Kabidhumas Polda NTT, Kombes Pol Henry Novika Chandra, menjelaskan bahwa inisiatif ini merupakan langkah nyata institusi Polri dalam menggerakkan roda ekonomi kerakyatan. Sebanyak 123 stan telah disiapkan, terdiri dari 100 pelaku UMKM binaan masyarakat, 20 stan dari satuan kerja internal Polda NTT, serta 3 stan partisipasi dari jajaran Polres setempat.

Para pengunjung dimanjakan dengan keberagaman komoditas, mulai dari kuliner khas Nusa Tenggara Timur, kerajinan tangan, fesyen tenun ikat, hingga produk pertanian dan otomotif. Menurut Kombes Pol Henry, keikutsertaan masyarakat dalam membeli produk lokal di bazar ini bukan sekadar transaksi, tetapi bentuk dukungan terhadap keberlangsungan UMKM daerah agar lebih berdaya saing.

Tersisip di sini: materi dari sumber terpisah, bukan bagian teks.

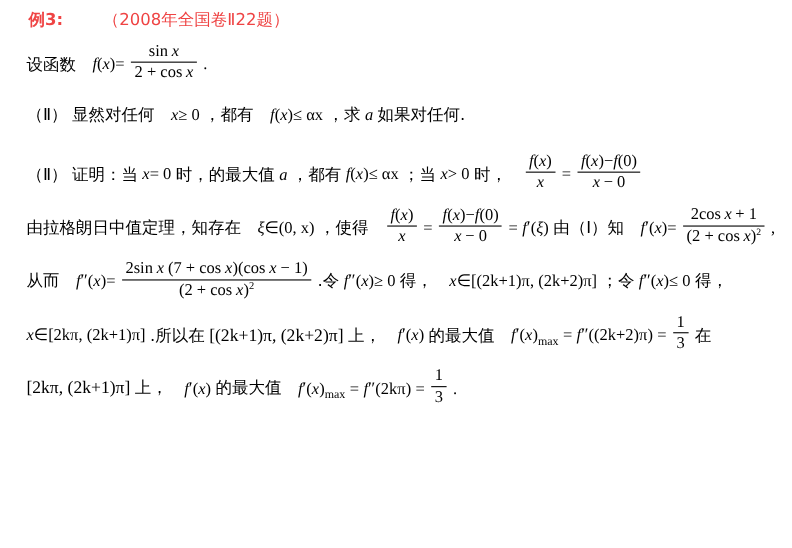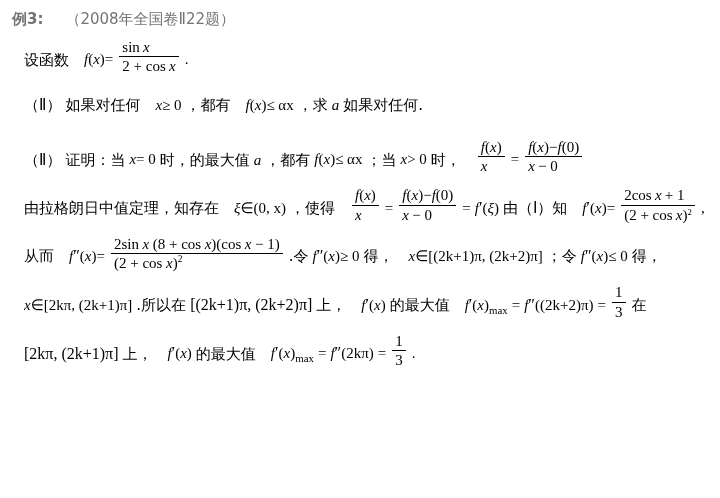--- a/index.html
+++ b/index.html
@@ -69,7 +69,7 @@
   .sub { font-size: 0.68em; vertical-align: sub; font-style: normal; text-align: center; }
   .prime { font-style: normal; font-size: 1em; }
   .r-title { margin: 0 0 0 0; }
-  .red { color: #737373; }
+  .red { color: #ef4444; margin-left: 14px; }
   .indent2 { padding-left: 12px; }
   .spacer-md { height: 10px; }
   .spacer-lg { height: 14px; }

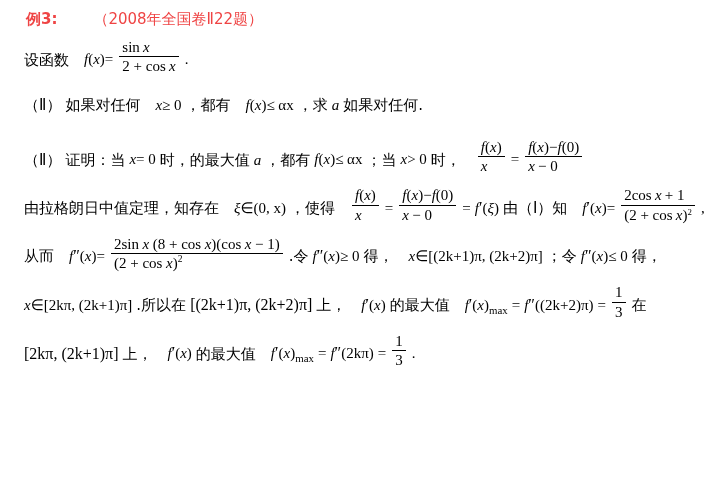--- a/index.html
+++ b/index.html
@@ -48,6 +48,7 @@
   .frac {
     display: inline-block;
     vertical-align: -0.55em;
+    text-align: center;
     font-size: 13px;
     margin: 0 2px;
   }

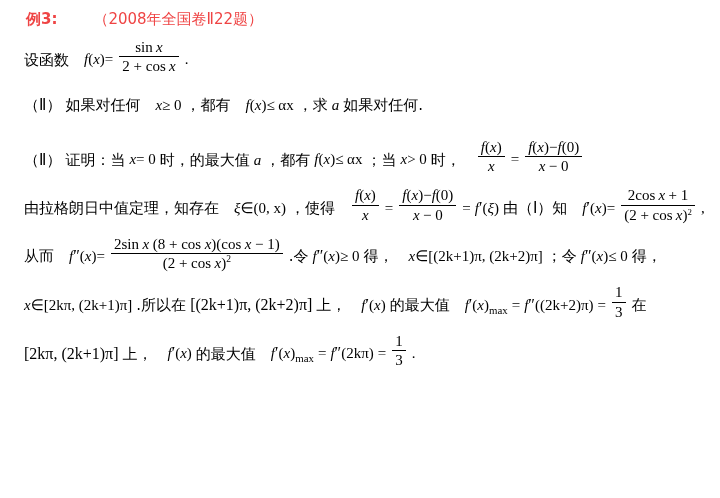--- a/index.html
+++ b/index.html
@@ -113,7 +113,7 @@
 
   <div class="line indent2">
     <span class="cn">（Ⅱ）</span>
-    <span class="cn">如果对任何</span>
+    <span class="cn">显然对任何</span>
     <span class="gap-s"></span>
     <span class="nb"><span class="mi">x</span><span class="mo">≥ 0</span></span>
     <span class="cn">，都有</span>

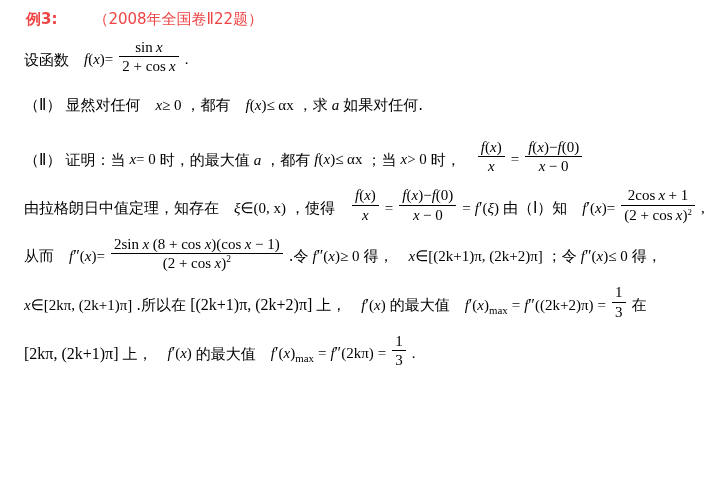--- a/index.html
+++ b/index.html
@@ -195,7 +195,7 @@
     <span class="nb">
       <span class="mi">f</span><span class="prime">″</span><span class="mo">(</span><span class="mi">x</span><span class="mo">)</span><span class="mo">=</span>
       <span class="frac big">
-        <span class="num"><span class="mo">2sin</span> <span class="mi">x</span> <span class="mo">(8 + cos</span> <span class="mi">x</span><span class="mo">)(cos</span> <span class="mi">x</span> <span class="mo">− 1)</span></span>
+        <span class="num"><span class="mo">2sin</span> <span class="mi">x</span> <span class="mo">(7 + cos</span> <span class="mi">x</span><span class="mo">)(cos</span> <span class="mi">x</span> <span class="mo">− 1)</span></span>
         <span class="den"><span class="mo">(</span><span class="mo">2 + cos</span> <span class="mi">x</span><span class="mo">)</span><span class="sup">2</span></span>
       </span>
     </span>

Tak hanya menjadi pusat perbelanjaan, acara ini juga dimeriahkan dengan serangkaian hiburan spektakuler setiap malamnya. Mulai dari atraksi budaya seperti permainan musik Sasando, penampilan paduan suara purnawirawan, hingga kehadiran band lokal dan sesi DJ turut menyemarakkan suasana untuk menghibur keluarga yang hadir.

Puncak perayaan bazar akan ditutup pada Minggu (5/7/2026) dengan pertunjukan seni budaya serta pengundian hadiah utama. Pihak Polda NTT secara terbuka mengundang seluruh warga Kota Kupang dan sekitarnya untuk hadir, menikmati rangkaian hiburan, serta turut serta berkontribusi dalam memperkuat ekosistem ekonomi lokal melalui gerakan belanja produk dalam negeri.